Copy the lines below word for word, skipping any image.
═══ SOURCE DATA
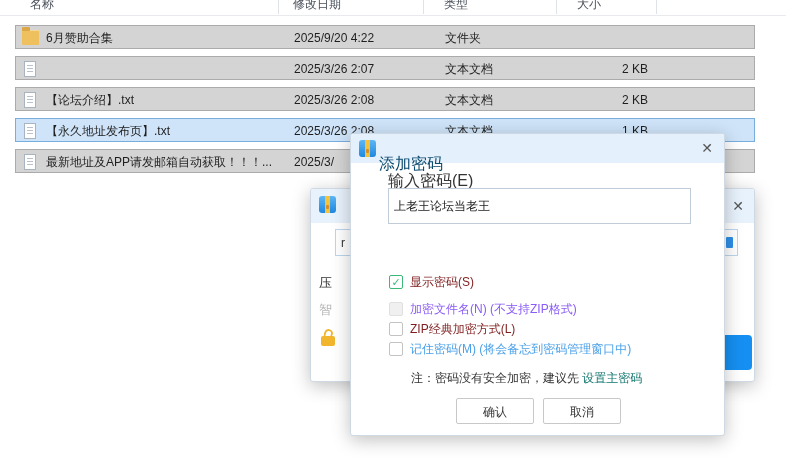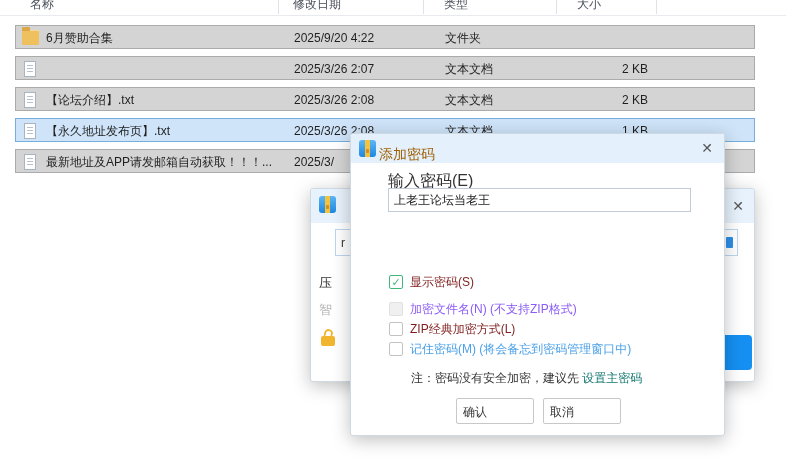--- a/index.html
+++ b/index.html
@@ -35,7 +35,7 @@
        box-shadow:0 4px 18px rgba(0,0,0,.25);box-sizing:border-box;}
   .dlg-titlebar{position:absolute;left:0;top:0;right:0;height:29px;background:#e4f1fc;
        border-radius:3px 3px 0 0;}
-  .dlg-title{position:absolute;left:28px;top:12px;font-size:14px;color:#a16207;}
+  .dlg-title{position:absolute;left:28px;top:20px;font-size:16px;color:#0c4a6e;}
   .close-x{position:absolute;top:5px;width:18px;height:18px;font-size:14px;color:#555;
        text-align:center;line-height:18px;cursor:default;}
 

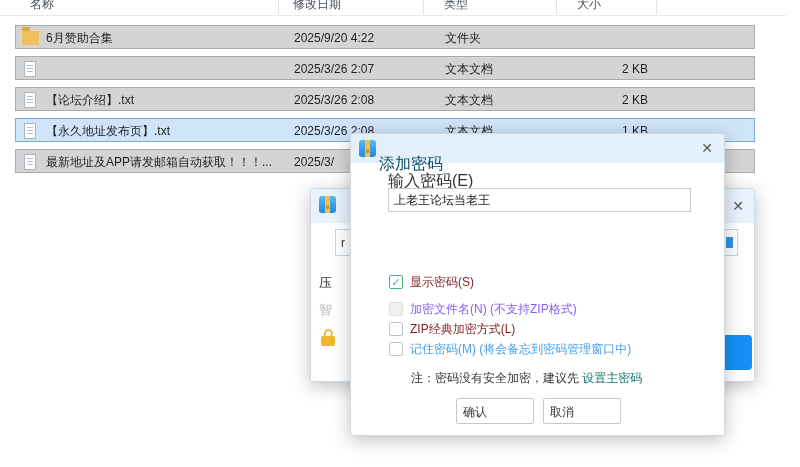--- a/index.html
+++ b/index.html
@@ -49,7 +49,7 @@
 
   
   .pd-label{position:absolute;font-size:16px;color:#333;}
-  .pd-input{position:absolute;left:37px;top:54px;width:303px;height:24px;border:1px solid #c0cdd9;
+  .pd-input{position:absolute;left:37px;top:54px;width:303px;height:36px;border:1px solid #c0cdd9;
        box-sizing:border-box;font-size:12px;color:#222;padding:0 5px;outline:none;background:#fff;
        font-family:Liberation Mono, monospace;}
   .cb-row{position:absolute;left:38px;height:16px;}

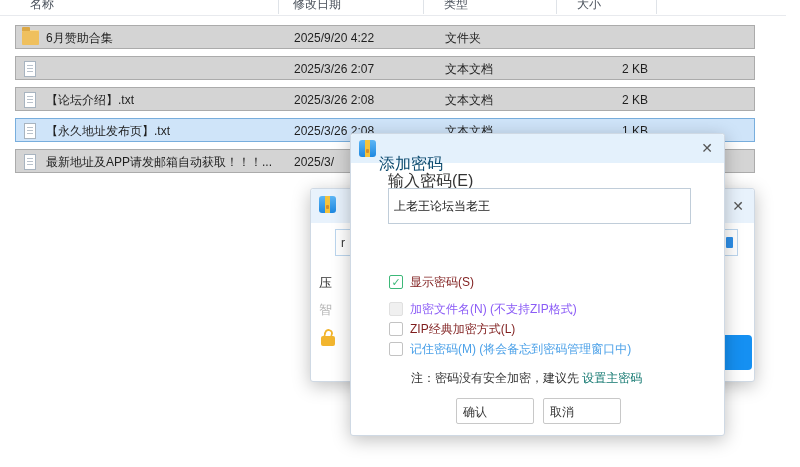--- a/index.html
+++ b/index.html
@@ -64,7 +64,7 @@
   .note{position:absolute;left:60px;top:236px;font-size:12px;color:#333;white-space:nowrap;}
   .note a{color:#0f766e;text-decoration:none;}
   .btn{position:absolute;top:264px;width:78px;height:26px;background:#fff;border:1px solid #c8c8c8;
-       border-radius:2px;font-size:12px;color:#333;text-align:left;line-height:24px;box-sizing:border-box;}
+       border-radius:2px;font-size:12px;color:#333;text-align:center;line-height:24px;box-sizing:border-box;}
 
   
   .cmp-titlebar{position:absolute;left:0;top:0;right:0;height:34px;background:#e8f2fc;border-radius:3px 3px 0 0;}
══════
EXPECTED OUTPUT -
--- a/index.html
+++ b/index.html
@@ -35,7 +35,7 @@
        box-shadow:0 4px 18px rgba(0,0,0,.25);box-sizing:border-box;}
   .dlg-titlebar{position:absolute;left:0;top:0;right:0;height:29px;background:#e4f1fc;
        border-radius:3px 3px 0 0;}
-  .dlg-title{position:absolute;left:28px;top:12px;font-size:14px;color:#a16207;}
+  .dlg-title{position:absolute;left:28px;top:20px;font-size:16px;color:#0c4a6e;}
   .close-x{position:absolute;top:5px;width:18px;height:18px;font-size:14px;color:#555;
        text-align:center;line-height:18px;cursor:default;}
 

--- a/index.html
+++ b/index.html
@@ -49,7 +49,7 @@
 
   
   .pd-label{position:absolute;font-size:16px;color:#333;}
-  .pd-input{position:absolute;left:37px;top:54px;width:303px;height:24px;border:1px solid #c0cdd9;
+  .pd-input{position:absolute;left:37px;top:54px;width:303px;height:36px;border:1px solid #c0cdd9;
        box-sizing:border-box;font-size:12px;color:#222;padding:0 5px;outline:none;background:#fff;
        font-family:Liberation Mono, monospace;}
   .cb-row{position:absolute;left:38px;height:16px;}

--- a/index.html
+++ b/index.html
@@ -64,7 +64,7 @@
   .note{position:absolute;left:60px;top:236px;font-size:12px;color:#333;white-space:nowrap;}
   .note a{color:#0f766e;text-decoration:none;}
   .btn{position:absolute;top:264px;width:78px;height:26px;background:#fff;border:1px solid #c8c8c8;
-       border-radius:2px;font-size:12px;color:#333;text-align:left;line-height:24px;box-sizing:border-box;}
+       border-radius:2px;font-size:12px;color:#333;text-align:center;line-height:24px;box-sizing:border-box;}
 
   
   .cmp-titlebar{position:absolute;left:0;top:0;right:0;height:34px;background:#e8f2fc;border-radius:3px 3px 0 0;}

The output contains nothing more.